Given entries:

★ ★ ★ ★ ★

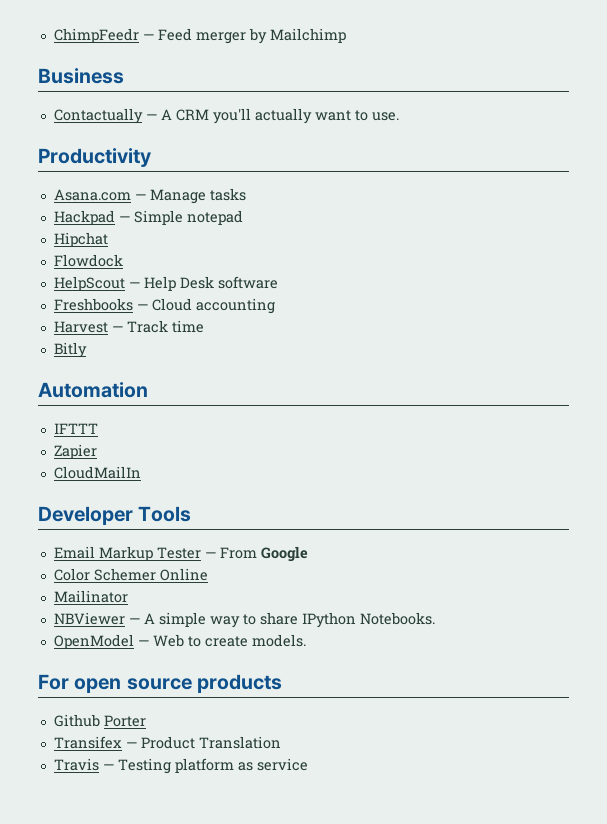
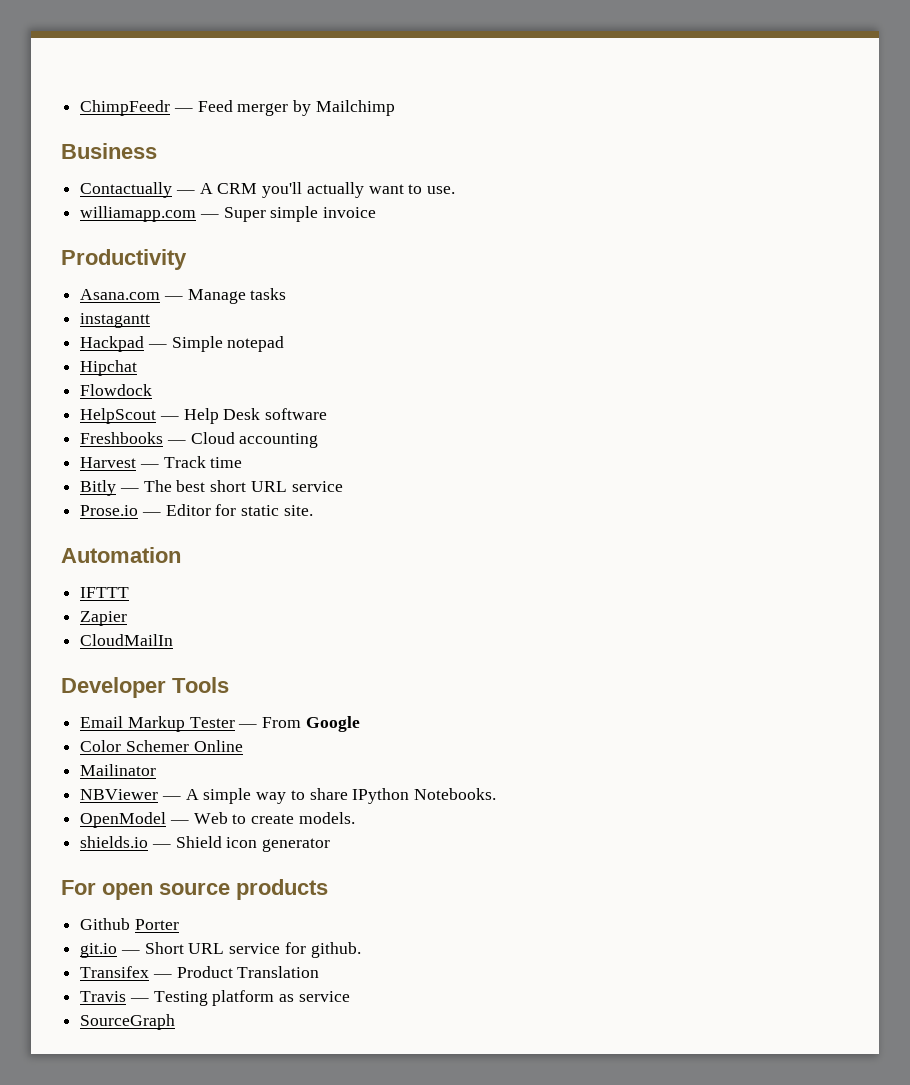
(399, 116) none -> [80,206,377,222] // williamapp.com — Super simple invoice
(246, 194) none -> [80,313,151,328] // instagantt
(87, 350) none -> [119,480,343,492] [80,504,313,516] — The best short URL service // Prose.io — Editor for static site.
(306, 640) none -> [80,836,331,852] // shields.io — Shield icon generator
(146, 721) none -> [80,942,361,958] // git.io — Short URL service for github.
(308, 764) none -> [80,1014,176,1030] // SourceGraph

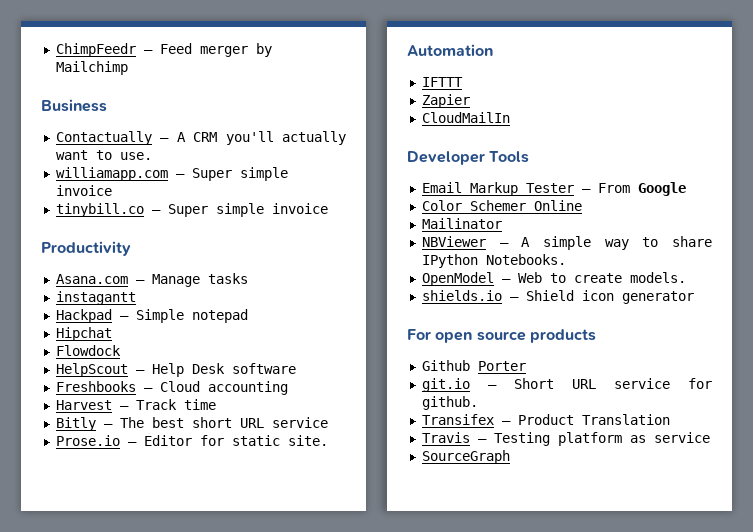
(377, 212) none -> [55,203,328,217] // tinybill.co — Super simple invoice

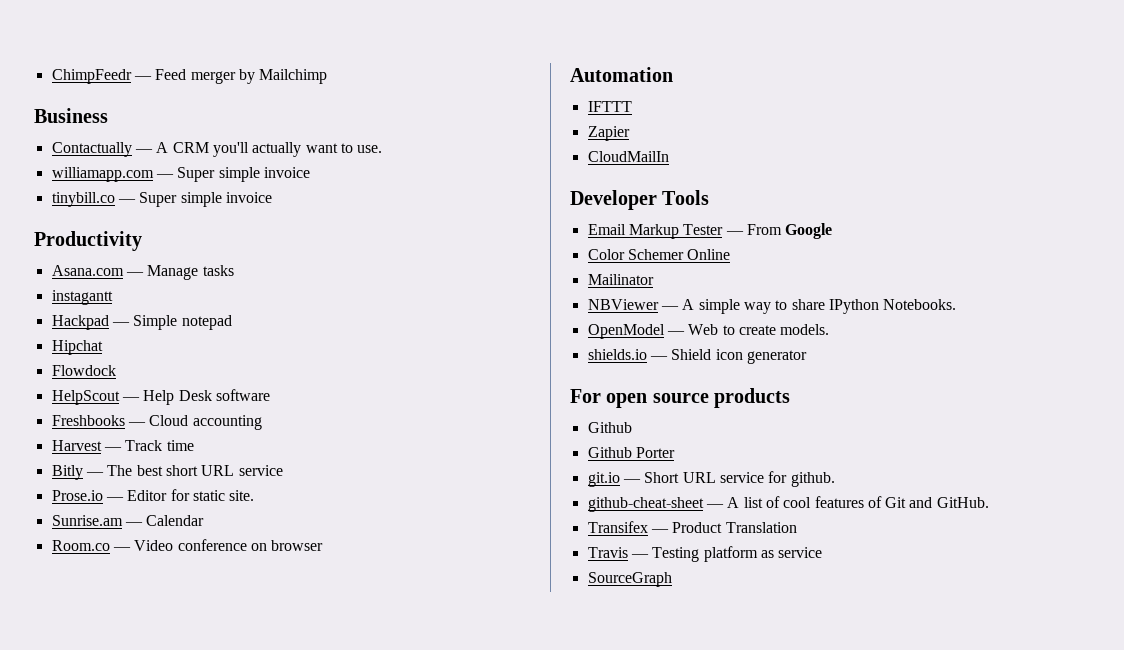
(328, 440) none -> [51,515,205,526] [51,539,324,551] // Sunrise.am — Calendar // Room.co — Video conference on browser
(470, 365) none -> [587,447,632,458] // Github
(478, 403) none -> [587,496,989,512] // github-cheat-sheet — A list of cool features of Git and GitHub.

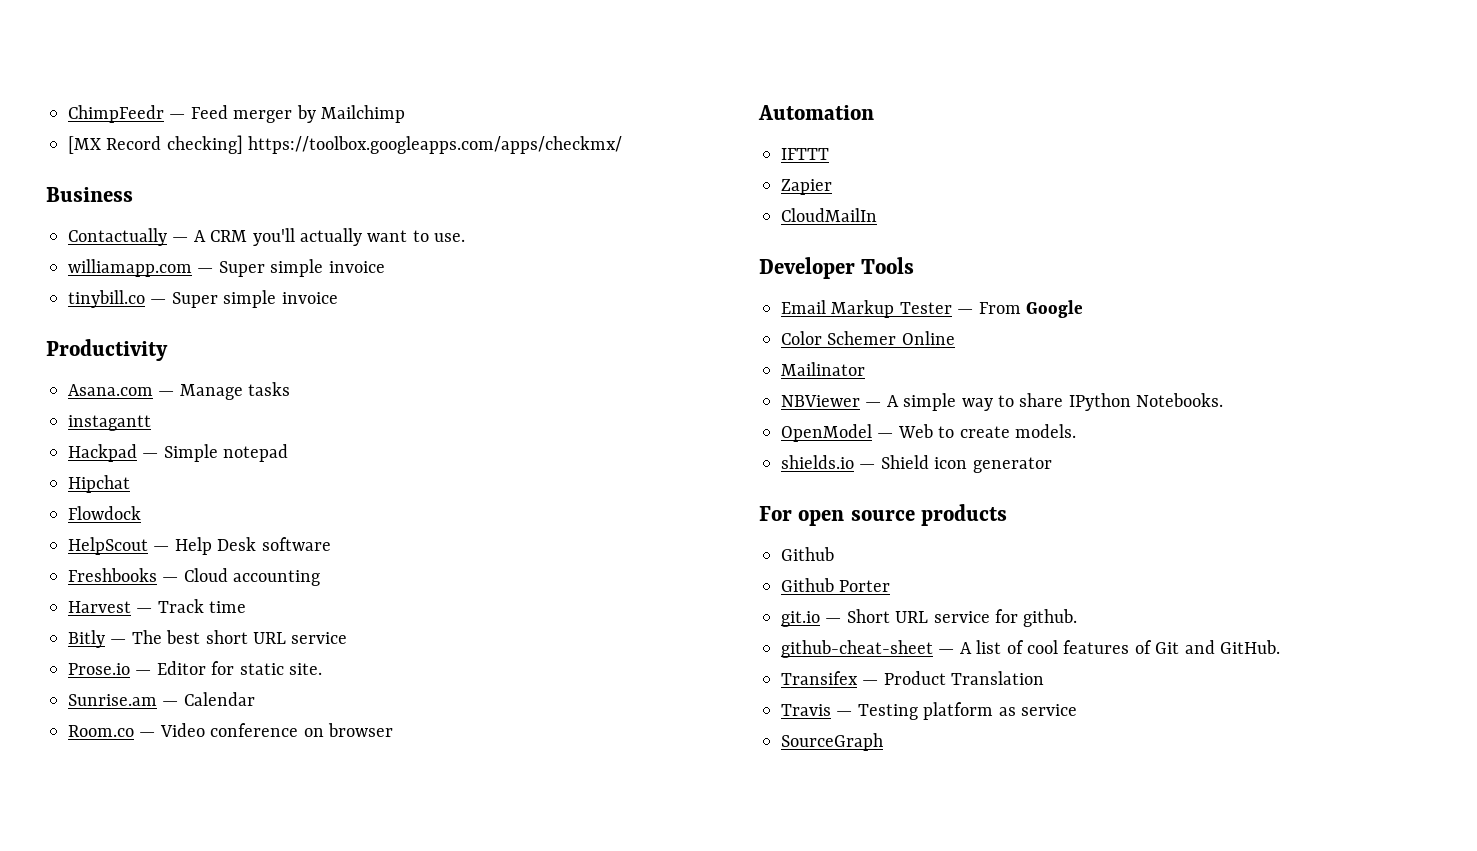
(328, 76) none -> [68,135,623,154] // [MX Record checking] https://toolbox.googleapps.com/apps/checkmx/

★ ★ ★ ★ ★

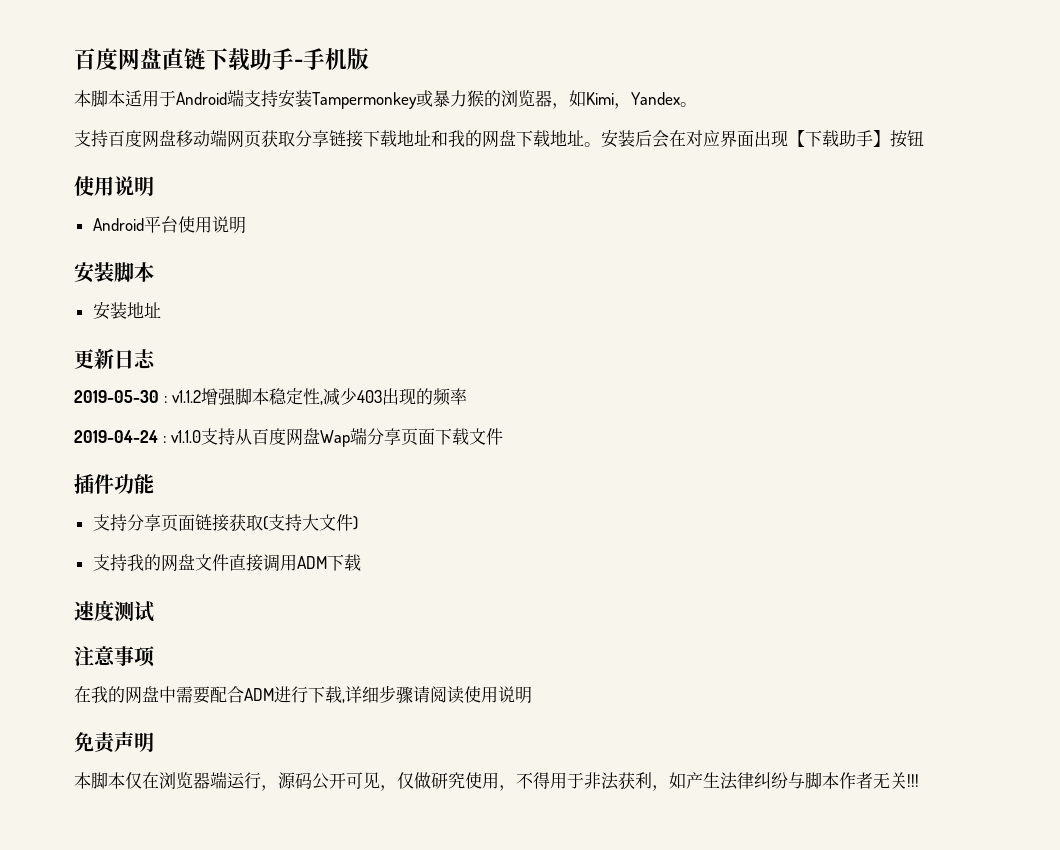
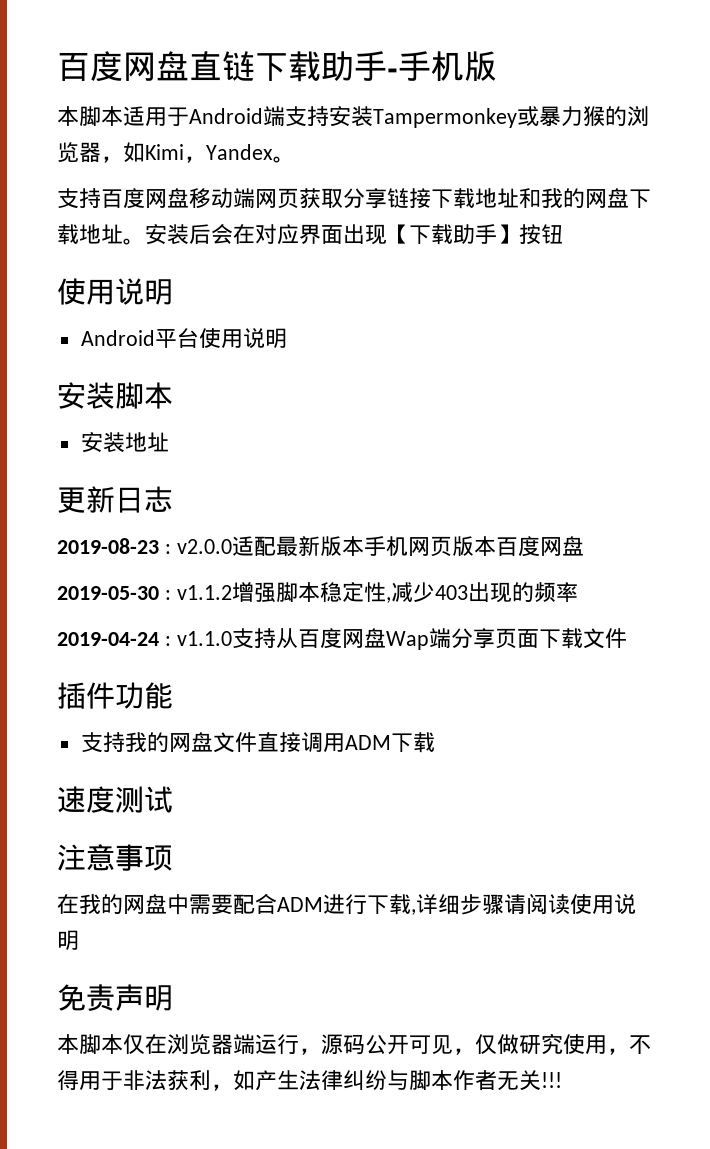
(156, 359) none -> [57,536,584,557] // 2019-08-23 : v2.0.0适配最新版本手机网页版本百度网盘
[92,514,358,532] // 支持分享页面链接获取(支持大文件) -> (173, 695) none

★ ★ ★ ★ ★

Your instructions: Set down word for word the lines above from the one with "(306, 640) none" up to and including the one with "(328, 76) none". Omit every picture.

Answer to this problem:
(306, 640) none -> [80,836,331,852] // shields.io — Shield icon generator
(146, 721) none -> [80,942,361,958] // git.io — Short URL service for github.
(308, 764) none -> [80,1014,176,1030] // SourceGraph

(377, 212) none -> [55,203,328,217] // tinybill.co — Super simple invoice

(328, 440) none -> [51,515,205,526] [51,539,324,551] // Sunrise.am — Calendar // Room.co — Video conference on browser
(470, 365) none -> [587,447,632,458] // Github
(478, 403) none -> [587,496,989,512] // github-cheat-sheet — A list of cool features of Git and GitHub.

(328, 76) none -> [68,135,623,154] // [MX Record checking] https://toolbox.googleapps.com/apps/checkmx/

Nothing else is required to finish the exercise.